Gingerbread Protein Oatmeal


  • 1 cup unsweetened vanilla almond milk, or milk of choice
  • 1/2 cup rolled old fashioned oatmeal
  • 1/2 tsp ground cinnamon
  • 3/4 tsp ground ginger
  • 1/4 cup vanilla protein powder
  • 1 tbsp molasses
  • Small pinch of salt


In a pot over medium/high heat, stir together the almond milk, oatmeal, cinnamon and ginger and bring to a boil. Once boiling, reduce heat to medium and cook, stirring frequently, until the milk is mostly absorbed, but the oats are still a little runny. Turn off the heat, then add the protein powder, molasses, and a small pinch of salt. Serve and enjoy.


Nothing is better than sipping on hot cocoa in front of a fireplace or while looking at Christmas light. And good news is that cocoa is a nutritional powerhouse.
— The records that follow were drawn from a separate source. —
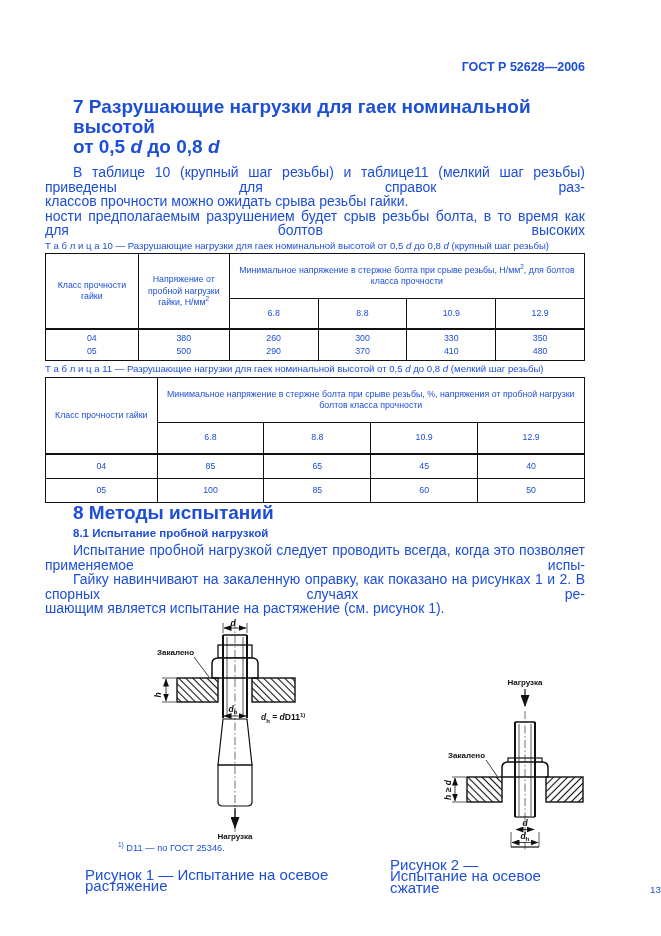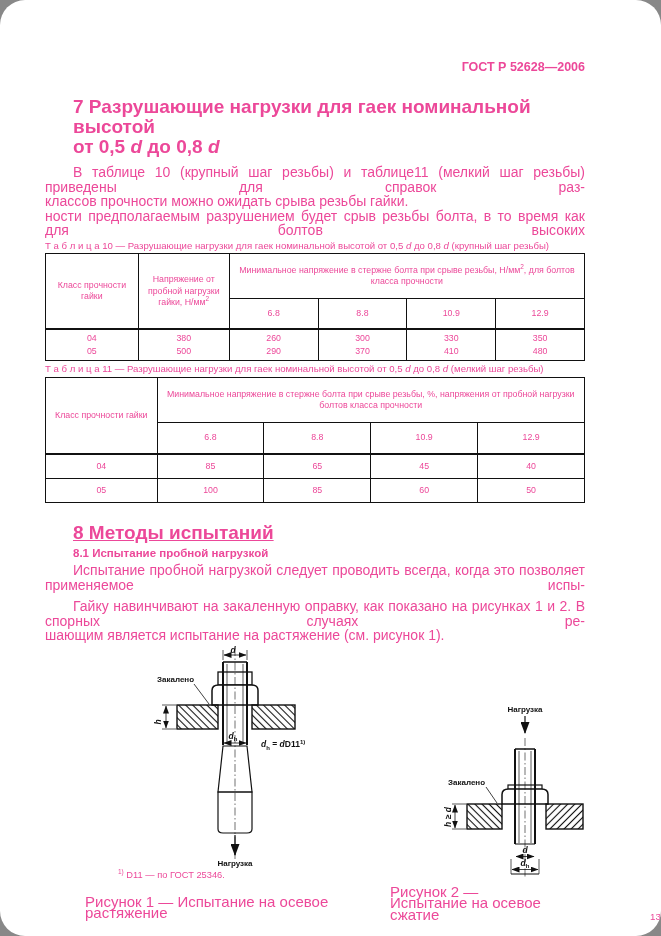--- a/index.html
+++ b/index.html
@@ -1,29 +1,28 @@
 <!DOCTYPE html>
 <html><head>
 <meta charset="utf-8">
 <style>
   html,body { margin:0; padding:0; background:#888; }
   .page {
     width:661px; height:936px; background:#ffffff; position:relative;
-    margin:0 auto; overflow:hidden; color:#ec4899;
+    margin:0 auto; overflow:hidden; color:#1d4ed8;
     font-family:"Liberation Sans", sans-serif;
-    border-radius:25px;
   }
   .content { padding:61px 76px 0 45px; }
   .doc-header { text-align:right; font-weight:bold; font-size:12.5px; line-height:13px; }
   .sec-title { font-size:19px; font-weight:bold; line-height:20px; margin:23px 0 0 28px; }
-  .sec-title.s8 { margin-top:20px;text-decoration:underline; }
+  .sec-title.s8 { margin-top:0; }
   .sub-title { font-size:11.5px; font-weight:bold; line-height:13px; margin:4px 0 0 28px; }
   .para { font-size:14px; line-height:14.6px; margin-top:8px; }
   .para.p81 { margin-top:3px; }
-  .para.p81b { margin-top:7px; }
+  .para.p81b { margin-top:0; }
   .para > div:first-child { text-indent:28px; }
   .pl { text-align:justify; text-align-last:justify; }
   .pl.last { text-align-last:left; }
   .tcaption { font-size:9.6px; line-height:11.5px; margin:2px 0 2px 0; }
   .tcaption.c11 { }
   .di { font-style:italic; }
   sup { font-size:6.5px; vertical-align:super; line-height:0; }
   table.gtable { border-collapse:collapse; width:540px; table-layout:fixed;
                  font-size:8.8px; border:1.5px solid #111; }
   table.gtable td { border:1px solid #111; text-align:center; vertical-align:middle;

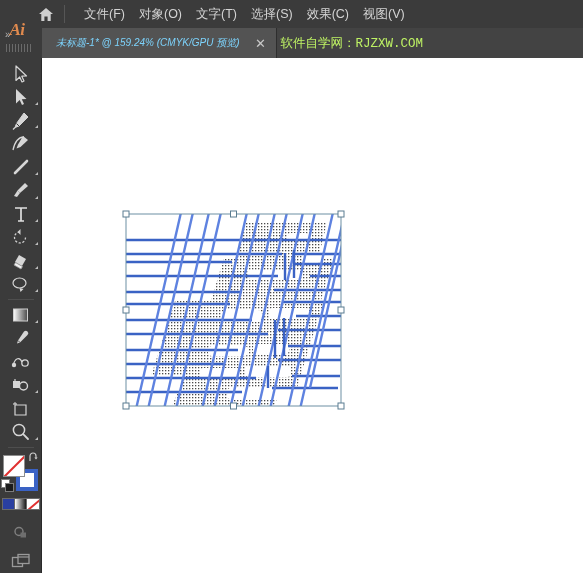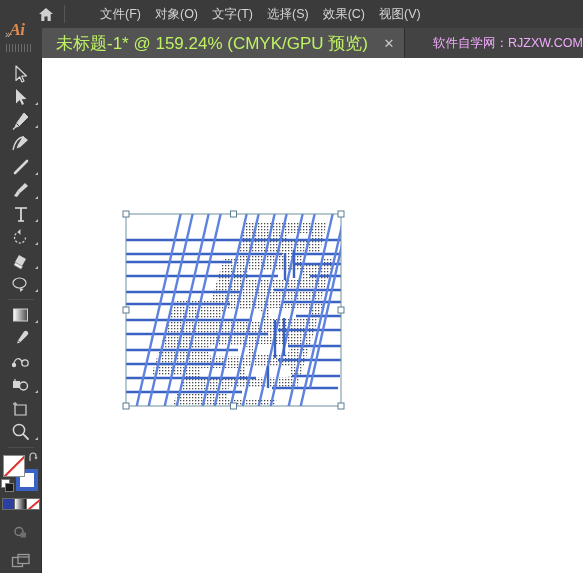--- a/index.html
+++ b/index.html
@@ -44,21 +44,21 @@
     display: flex; align-items: center; justify-content: center;
   }
   .menu-sep {
     width: 1px; height: 18px;
     background: #565656;
     margin: 0 4px 0 2px;
   }
   .menu-items {
     display: flex; align-items: center;
     height: 28px;
-    margin-left: 24px;
+    margin-left: 8px;
   }
   .menu-item {
     color: #d4d4d4;
     font-size: 12.5px;
     padding: 0 7px;
     height: 28px;
     line-height: 28px;
     white-space: nowrap;
     cursor: default;
   }
@@ -89,39 +89,41 @@
     opacity: .75;
   }
   .doc-tab {
     background: #535353;
     display: flex; align-items: center;
     padding: 0 8px 0 14px;
     border-right: 1px solid #2e2e2e;
     min-width: 0;
   }
   .doc-tab-title {
-    color: #bef264;
-    font-size: 17px;
+    color: #7dd3fc;
+    font-size: 10px;
     white-space: nowrap;
+    font-style: italic;
   }
   .tab-close {
     color: #c9c9c9;
     font-size: 13px;
     margin-left: 14px;
     width: 14px; text-align: center;
     line-height: 1;
     cursor: pointer;
   }
   .watermark {
     display: flex; align-items: center;
-    padding-left: 28px;
-    color: #f0abfc;
+    padding-left: 4px;
+    color: #bef264;
     font-size: 12.5px;
     white-space: nowrap;
     flex: 1 1 auto;
+    font-family: Liberation Mono, monospace;
   }
 
   
   .bodyrow { flex: 1 1 auto; display: flex; min-height: 0; position: relative; }
 
   
   .toolbar {
     width: 42px; flex: 0 0 42px;
     background: #3b3b3b;
     display: flex; flex-direction: column;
Cocoa is rich in polyphenols and powerful antioxidants flavanols that help fight off free radicals, decrease inflammation, can help reduce cholesterol, control blood sugar levels, lower blood pressure by improving nitric oxide levels, and even improve depression-related symptoms. The key to keeping cocoa a wise choice is to watch the added sugar. It can be added to protein smoothies, sprinkled over banana slices or strawberries, enjoyed in an extra dark chocolate bar, or used to make a low sugar hot cocoa like this recipe!

50 Calorie Peppermint Hot Cocoa


  • 2 tbsp unsweetened cocoa powder
  • 1 tbsp monk fruit, or sweetener of choice to taste
  • 1 drop peppermint extract
  • 1 cup unsweetened almond milk, cashew milk, or low fat milk


Add all ingredients in a blender, blend, then pour into a mug. Or add all ingredients to a mug and use a hand frother to mix until well incorporated. Heat the hot cocoa in the microwave or on the stovetop until warm.